Yachtswoman Tracy Edwards made an emotional speech when she gathered with former Whitbread Round the World Race crew members and supporters to welcome the Farr 58’ yacht Maiden home to Southampton.
Maiden sailed into the history books in 1990 when skipper Edwards and an all-female crew successfully completed the race – winning two legs and coming second overall – a British record that is still held.
The yacht then went through a procession of owners before being found abandoned in the Seychelles, and was subsequently bought following a Maiden Rescue campaign to start the next chapter of her history.
Edwards and former Maiden crewmates gathered on Monday this week, as their ’13th crewmember’ was discharged directly to water in grand fashion from a cargo ship at Southampton Port.
Edwards told the crowd of media and supporters, she had experienced ‘very difficult times over the past four years.’
In the speech, which was captured on a Facebook live video, a tearful Edwards said: ‘The Maiden girls are the reason I rescued Maiden. If it hadn’t been for these girls, it would just be a boat, it would be a lump of metal. It’s Maiden because of us.
‘When we decided to rescue Maiden four years ago, we knew it was going to be a bit of a hard slog.
‘We had absolutely no idea it was going to take four years of blood, sweat and tears with comments from potential sponsors like “Oh it’s a bit of an ego trip for you isn’t it love?” Which was my personal favourite, I have to say.
‘We’ve toughed it out, we have raised money through crowdfunding, there are people who have helped to buy the boat, people who have kept me sane, kept me going, so thank you very much.’
Edwards credited her daughter Mackenna for the suggestion of combining her fundraising work for girls’ education and charities with Maiden’s restoration.
She added: ‘We want to work with schools and charities that get girls into education. That’s how The Maiden Factor was born, everything we do with The Maiden Factor will be built around that premise.
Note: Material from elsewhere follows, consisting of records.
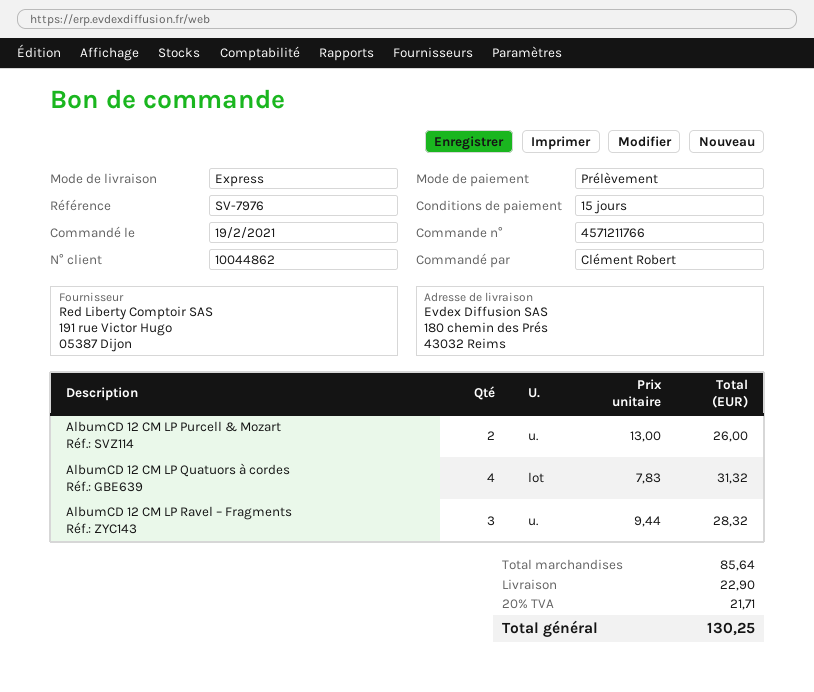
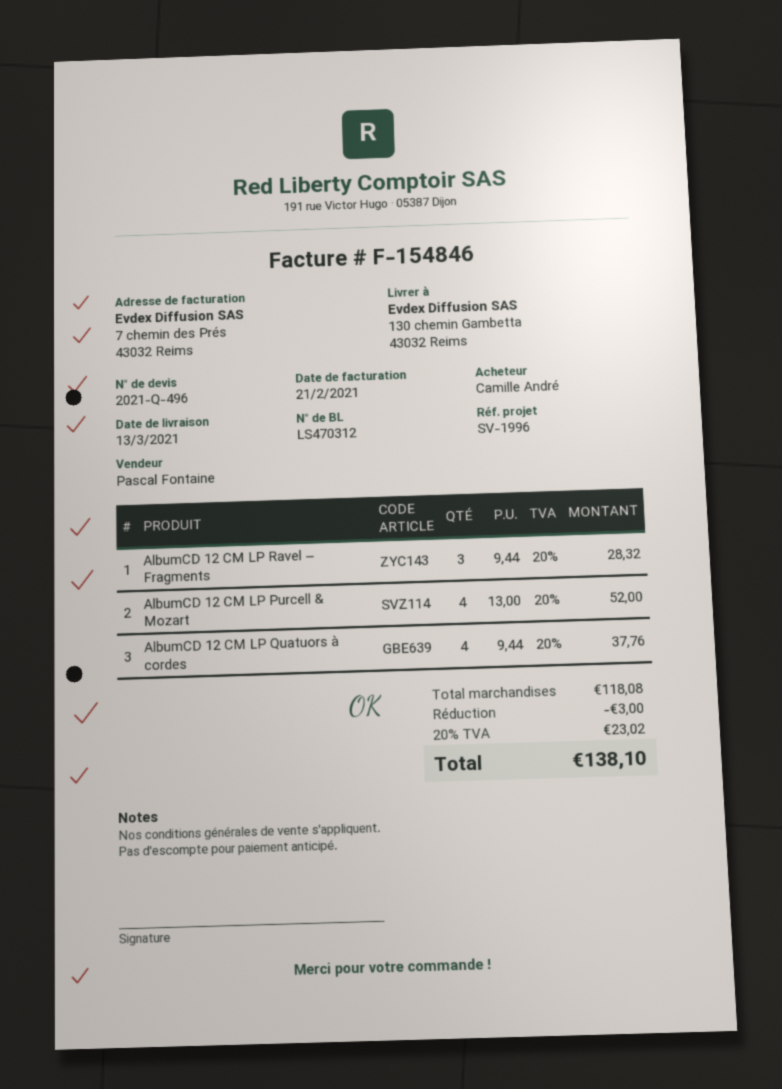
reference: SV-7976 -> SV-1996
ordered by: Clément Robert -> Camille André
ship to: 180 chemin des Prés, 43032 Reims -> 130 chemin Gambetta, 43032 Reims
AlbumCD 12 CM LP Purcell & Mozart: 2 x 13.00 = 26.00 -> 4 x 13.00 = 52.00
AlbumCD 12 CM LP Quatuors à cordes: 4 x 7.83 = 31.32 -> 4 x 9.44 = 37.76
subtotal: 85.64 -> 118.08
discount: none -> 3.00
shipping: 22.90 -> none
tax: 20% = 21.71 -> 20% = 23.02
total: 130.25 -> 138.10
‘I was expelled from school when I was 15 years old, I gave away an education that some girls fight for, or their fathers and mothers fight for. They live in cultures where they’re not allowed to go to school, 69million girls around the world don’t go to school.’
Edwards celebrated the fact that the daughter of her original Whitbread race sponsor, King Hussein of Jordan, HRH Princess Haya bint Al Hussein was supporting the new Maiden Factor project.
She said: ‘Without King Hussein, Maiden wouldn’t have happened, it really is as simple as that.
Edwards said The Maiden Factor was King Hussein’s legacy and Princess Haya bint Al Hussein had ‘brought the project full circle.’
Edwards added: ‘The Princess’s vision is even bigger than mine. Her vision is that we’ll make a women’s global movement, we’ll bring charities and organisations together, and work together for the benefit and empowerment of women and the education of girls.
‘Thank you so much for getting us here, which is just amazing, thank you.’
In order to bring Maiden home for an extensive refit at Hamble Yacht Services, Edwards needed to find a practical solution for the transportation.
As the Seychelles being a remote area, with limited shipping options for a yacht of her size, Peters & May Yacht Racing Logistics were able to induce the RollDock SKY Flo Flo Vessel that Peters & May Commercial had chartered for other cargo shipment on from Asia to Europe.
Craig Stanbury, global yacht racing logistics director at Peters & May, said: ‘Due to her location and size it was a challenge to find an efficient solution for the cradling and shipment of Maiden.
‘Peters & May having worked with the Maiden campaign previously during The Whitbread Round the World Race are proud to be a part of it working together with friends in the industry to get her home safely. We are all delighted to help make it happen for Tracy and the team.’